C’est là qu’ils ont une surprise. Dans certaines boites à gants, les résidus de poudres d’uranium et de plutonium sont plus abondantes que prévu. Combien ? «Au maximum de ce que l’on a trouvé, 1 kg plutonium dans une boite», précise Maubert. Cela semble beaucoup, mais le plutonium, c’est dense et lourd… cela ne représente qu’un verre de cantine d’oxyde de plutonium et d’uranium au maximum par boite.
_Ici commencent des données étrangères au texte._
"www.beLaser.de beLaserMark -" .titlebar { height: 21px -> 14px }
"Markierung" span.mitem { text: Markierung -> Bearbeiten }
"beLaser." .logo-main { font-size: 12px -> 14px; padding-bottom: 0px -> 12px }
Il y en a en très faibles quantités dans la plupart, et l’essentiel dans une quarantaine de boites, celles où le plutonium et l’uranium étaient sous forme de poudres.
Lorsqu’ils découvrent le pot aux roses, en juin dernier, les techniciens du CEA en avertissent les responsables. Puis, le 11 juin, une équipe de l’ASN passe à Cadarache pour préparer une visite d’Euratom. Les responsables du centre communiquent l’information à l’ASN à cette occasion, mais décident de ne pas la formaliser par écrit en attendant d’avoir démantelé plus de boites à gants afin de fournir une estimation du total plus précise. En outre, le 1er juillet, ils donnent la même information aux inspecteurs de l’IRSN qui sont là à la demande du Haut fonctionnaire de défense. Ils pensent ainsi agir correctement. Erreur…
Après avoir démantelé 40% des boites à gants, ils refont leurs calculs, et estiment alors que, sur les 400 boites, ils vont se retrouver avec un maximum de 39 kg de plutonium dans le mélange de poudres. Le 6 octobre, ils font alors une déclaration écrite d’incident à l’ASN avec cette nouvelle estimation.
Puis, coup de tonnerre ! Le communiqué de l’ASN tombe hier, décrétant l’arrêt de toutes les opérations de démantèlement. Et, surtout, évoquant des risques de «criticité», lors de l’exploitation de l’atelier (risques donc, rétroactifs).
Henri Maubert ne le dit pas, mais il en a gros sur la patate. Selon lui, les marges de sécurité imposées lors de l’exploitation était telles que jamais cette marge n’a été véritablement entamée même dans la boite avec le maximum de «poudre de plutonium en trop, soit un kg». Il souligne que ces marges sont très larges «même lors de l’incident de 2006, lorsqu’une erreur a conduit à doubler la charge de plutonium d’un broyeur, on était loin de la masse critique». Autrement dit, toutes les spéculations sur un risque d’explosions nucléaires, agitées par exemple par Yves Cochet, mais aussi évoquées par le communiqué de l’ASN lui semblent farfelues.
A l’évidence, l’ASN sait cela. A l’évidence, elle connaissait l’histoire depuis juin dernier. Pourquoi, alors un communiqué aussi «dur», s’interroge Maubert. C’est que l’ASN doit prouver qu’elle joue son rôle de gendarme du nucléaire. Quitte parfois, à déclencher une tempête dans une boite à gants.